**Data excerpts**

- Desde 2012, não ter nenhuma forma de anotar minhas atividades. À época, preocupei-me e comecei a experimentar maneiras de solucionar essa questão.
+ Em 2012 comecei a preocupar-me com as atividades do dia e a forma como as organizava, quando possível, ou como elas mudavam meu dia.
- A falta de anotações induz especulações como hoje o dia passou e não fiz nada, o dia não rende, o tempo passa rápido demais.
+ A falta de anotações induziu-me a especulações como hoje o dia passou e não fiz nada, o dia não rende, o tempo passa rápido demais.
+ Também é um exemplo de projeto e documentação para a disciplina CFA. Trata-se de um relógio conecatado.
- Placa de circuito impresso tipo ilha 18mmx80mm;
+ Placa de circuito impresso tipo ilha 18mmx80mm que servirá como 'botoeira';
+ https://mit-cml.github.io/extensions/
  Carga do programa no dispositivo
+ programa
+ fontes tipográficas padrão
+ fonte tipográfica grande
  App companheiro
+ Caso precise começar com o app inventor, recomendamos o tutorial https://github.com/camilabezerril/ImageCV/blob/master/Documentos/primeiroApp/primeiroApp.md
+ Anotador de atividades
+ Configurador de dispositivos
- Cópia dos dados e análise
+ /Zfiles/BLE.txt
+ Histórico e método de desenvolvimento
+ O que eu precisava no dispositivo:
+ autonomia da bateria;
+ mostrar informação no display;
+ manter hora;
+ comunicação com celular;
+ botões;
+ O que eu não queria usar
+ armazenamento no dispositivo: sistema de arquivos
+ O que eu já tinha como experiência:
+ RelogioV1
...
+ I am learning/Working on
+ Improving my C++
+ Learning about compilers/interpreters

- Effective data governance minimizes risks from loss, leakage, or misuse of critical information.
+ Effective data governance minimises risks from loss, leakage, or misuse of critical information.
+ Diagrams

**Exercise**
Wherever the word "como" occurs in the data, copy that whole line.

**Expected answer**
+ Em 2012 comecei a preocupar-me com as atividades do dia e a forma como as organizava, quando possível, ou como elas mudavam meu dia.
- A falta de anotações induz especulações como hoje o dia passou e não fiz nada, o dia não rende, o tempo passa rápido demais.
+ A falta de anotações induziu-me a especulações como hoje o dia passou e não fiz nada, o dia não rende, o tempo passa rápido demais.
+ Placa de circuito impresso tipo ilha 18mmx80mm que servirá como 'botoeira';
+ O que eu já tinha como experiência:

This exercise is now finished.